*Goal of the exercise*. Write every record out again exactly, and keep images out of it.

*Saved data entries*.
------------------------------------------------
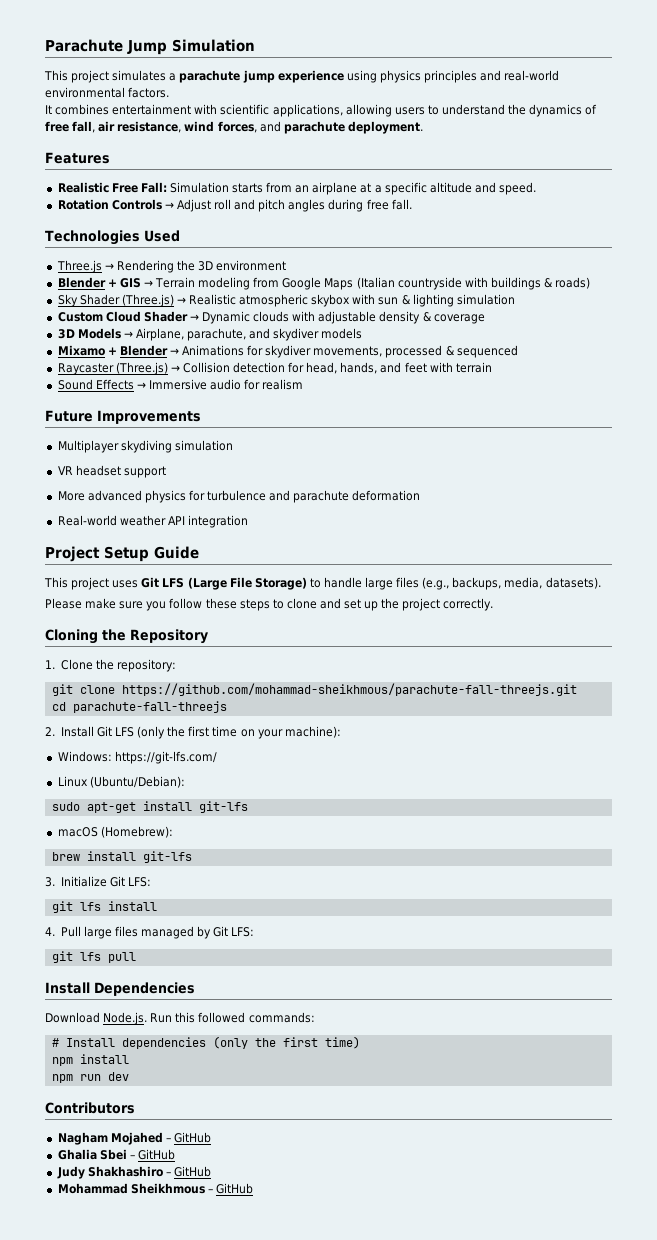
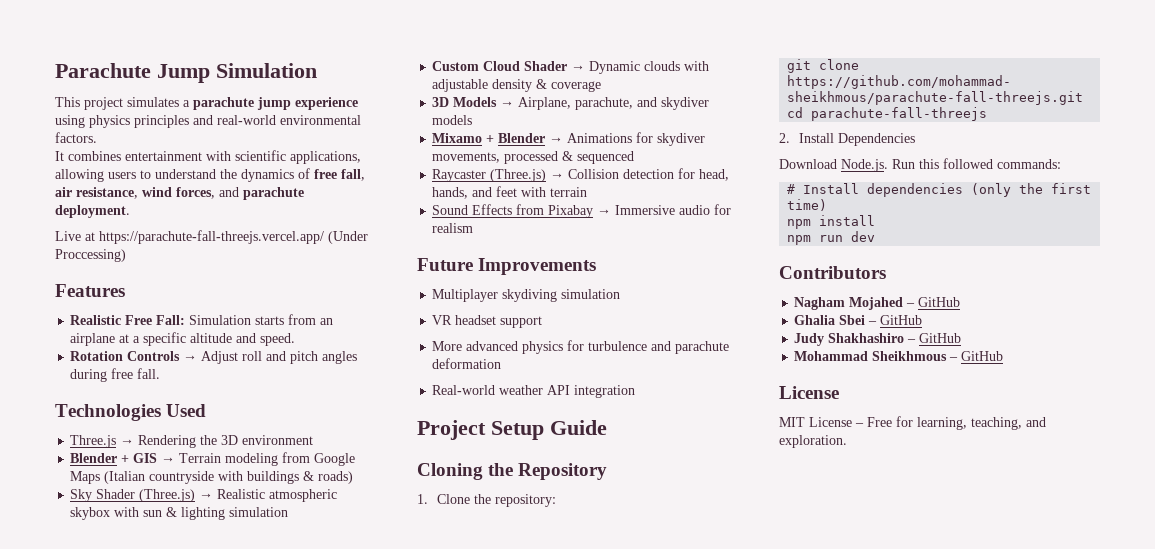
+ Live at https://parachute-fall-threejs.vercel.app/ (Under Proccessing)
- Sound Effects → Immersive audio for realism
+ Sound Effects from Pixabay → Immersive audio for realism
- This project uses Git LFS (Large File Storage) to handle large files (e.g., backups, media, datasets).
- Please make sure you follow these steps to clone and set up the project correctly.
- 2. Install Git LFS (only the first time on your machine):
- Windows: https://git-lfs.com/
- Linux (Ubuntu/Debian):
- sudo apt-get install git-lfs
- macOS (Homebrew):
- brew install git-lfs
- 3. Initialize Git LFS:
- git lfs install
- 4. Pull large files managed by Git LFS:
- git lfs pull
- Install Dependencies
+ 2. Install Dependencies
  Mohammad Sheikhmous – GitHub
+ License
+ MIT License – Free for learning, teaching, and exploration.

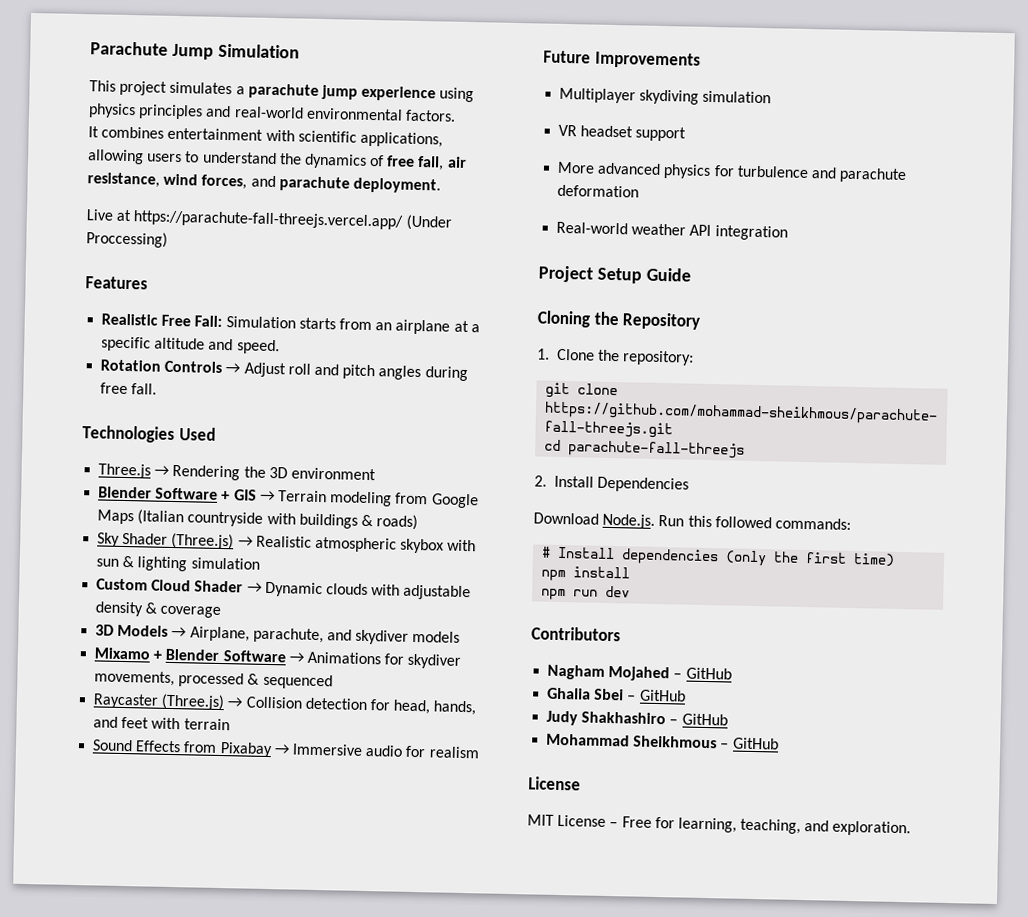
- Blender + GIS → Terrain modeling from Google Maps (Italian countryside with buildings & roads)
+ Blender Software + GIS → Terrain modeling from Google Maps (Italian countryside with buildings & roads)
- Mixamo + Blender → Animations for skydiver movements, processed & sequenced
+ Mixamo + Blender Software → Animations for skydiver movements, processed & sequenced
------------------------------------------------
*Task result*.
+ Live at https://parachute-fall-threejs.vercel.app/ (Under Proccessing)
- Sound Effects → Immersive audio for realism
+ Sound Effects from Pixabay → Immersive audio for realism
- This project uses Git LFS (Large File Storage) to handle large files (e.g., backups, media, datasets).
- Please make sure you follow these steps to clone and set up the project correctly.
- 2. Install Git LFS (only the first time on your machine):
- Windows: https://git-lfs.com/
- Linux (Ubuntu/Debian):
- sudo apt-get install git-lfs
- macOS (Homebrew):
- brew install git-lfs
- 3. Initialize Git LFS:
- git lfs install
- 4. Pull large files managed by Git LFS:
- git lfs pull
- Install Dependencies
+ 2. Install Dependencies
  Mohammad Sheikhmous – GitHub
+ License
+ MIT License – Free for learning, teaching, and exploration.

- Blender + GIS → Terrain modeling from Google Maps (Italian countryside with buildings & roads)
+ Blender Software + GIS → Terrain modeling from Google Maps (Italian countryside with buildings & roads)
- Mixamo + Blender → Animations for skydiver movements, processed & sequenced
+ Mixamo + Blender Software → Animations for skydiver movements, processed & sequenced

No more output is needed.